Que dit la charte métropolitaine de la donnée ?
Le document dévoilé le 19 juin met en avant quatre engagements de la Métropole : garantir la souveraineté de la collectivité sur ses données ; les protéger ; garantir la transparence ; favoriser de nouveaux usages. Cette démarche constitue une première en France. « Soit les collectivités acceptent de déléguer toute capacité stratégique sur ces sujets à d’autres acteurs, soit le politique revendique d’avoir une vision stratégique, un cadre, des exigences », justifie Johanna Rolland, maire de Nantes et présidente de Nantes Métropole.
Pourquoi la collectivité a-t-elle engagé cette démarche ?
C’est le pendant de la « smart city » et de la place du numérique dans notre quotidien : la production de données explose. Un progrès puisqu'elles permettent d’améliorer les services, favorisent la transparence et facilitent le dialogue citoyen. Mais aussi un enjeu pour les collectivités territoriales, attendues sur la question de l’encadrement de leur usage. La charte lancée par la métropole nantaise se veut « clairement une démarche de régulation ». Elle « vise à poser un cadre d’organisation de la donnée, qui est un bien commun », revendique Johanna Rolland, tout en précisant que « poser des règles, ça ne doit pas être fermer la porte aux innovations, c’est affirmer que l’on a le devoir de s’interroger ».
Les données de Nantes Métropole sont-elles les seules concernées ?
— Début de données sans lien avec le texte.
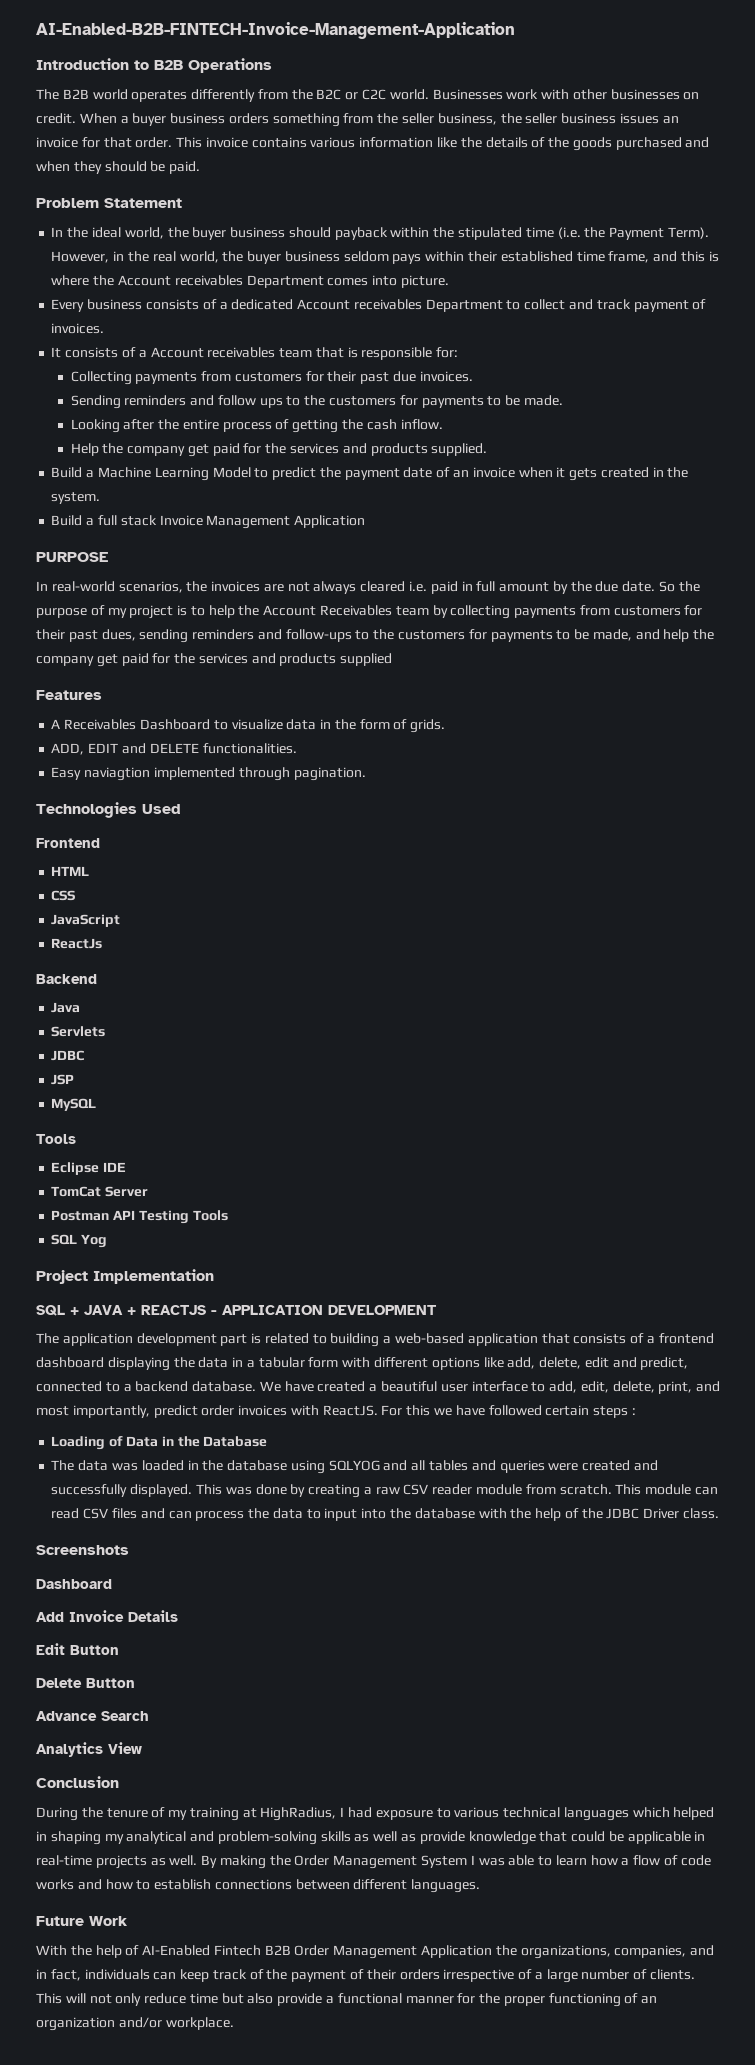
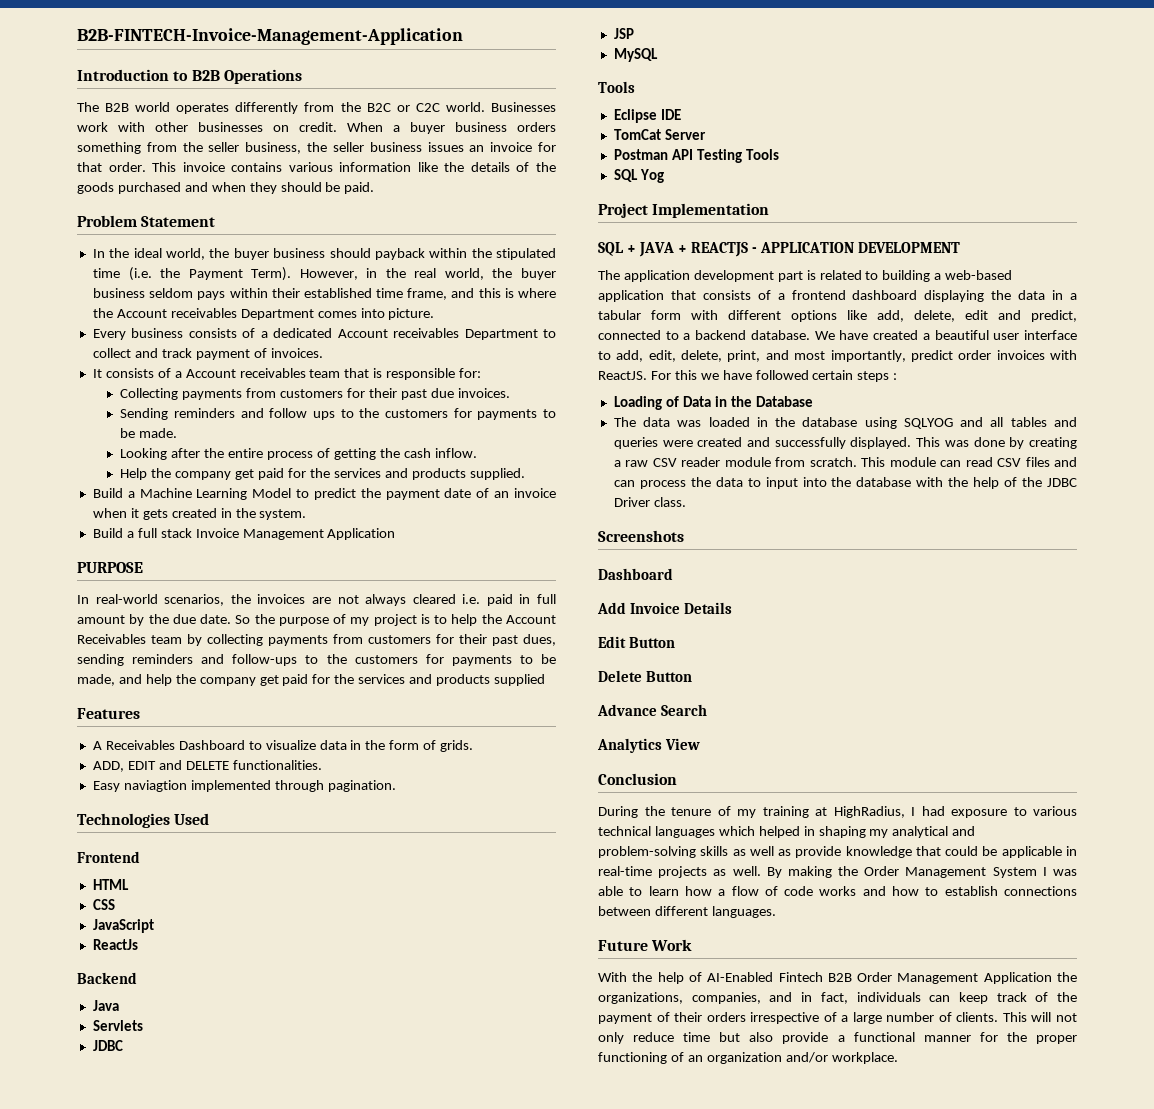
[36,22,515,39] AI-Enabled-B2B-FINTECH-Invoice-Management-Application -> [77,28,463,45] B2B-FINTECH-Invoice-Management-Application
« Cela aurait été la solution de facilité », remarque Johanna Rolland. La Métropole a souhaité aller plus loin : « Le politique fixe un cadre et invite ensuite toutes celles et tous ceux qui s’y retrouvent à signer cette charte ». Une adresse aux nombreux acteurs, notamment privés, qui produisent ou collectent des données sur le territoire. La charte les incite à partager librement ces « données d’intérêt métropolitain ». C’est ce à quoi s’est engagé par exemple le Groupe Lacroix, spécialisé dans les équipements connectés : « La donnée est une ressource illimitée, qui se bonifie dès lors qu’on la partage, note son PDG, Vincent Bedouin. Avec la charte, cette matière première reste un bien public, disponible pour tous, et c’est fondamental pour résoudre les enjeux de la société de demain : énergie, environnement, mobilité... »
Sur quels points la charte va plus loin que la législation existante ?
Lors du point presse où a été lancée la charte, le 19 juin, Johanna Rolland a cité deux exemples : « Nous nous engageons à publier les algorithmes que nous utilisons », a-t-elle expliqué, en prenant pour exemple le calcul de la tarification sociale de l’eau. La charte se saisit aussi des applications de l’intelligence artificielle, « un sujet qui monte » : « Nous nous engageons à interdire son utilisation dans la gestion des données publiques sur des cas individuels. » D’autre domaines sont concernés : par exemple sur l’hébergement, imposé sur le territoire national et limité aux données nécessaires à l’accomplissement des missions de la collectivité.
Quelle valeur juridique a la charte ?
Si elle est d’abord une « déclaration d’intention », la charte métropolitaine devrait être annexée à des contrats et à des marchés publics. Des clauses spécifiques lui donneront une valeur réglementaire lorsque des délibérations lui feront référence. Ce travail a déjà été entamé avec des délégataires de service public notamment.
Qui a été consulté pour préparer cette charte ?
« Nous avons souhaité nous appuyer sur les citoyens, concernés au premier chef, pour avoir leur point de vue sur les usages de la donnée », explique Bassem Asseh, adjoint nantais au dialogue citoyen. La Métropole avait organisé des temps de débat consacrés au wifi public en 2017 et aux « règles du jeu des rues connectées de l’île de Nantes » en 2018.»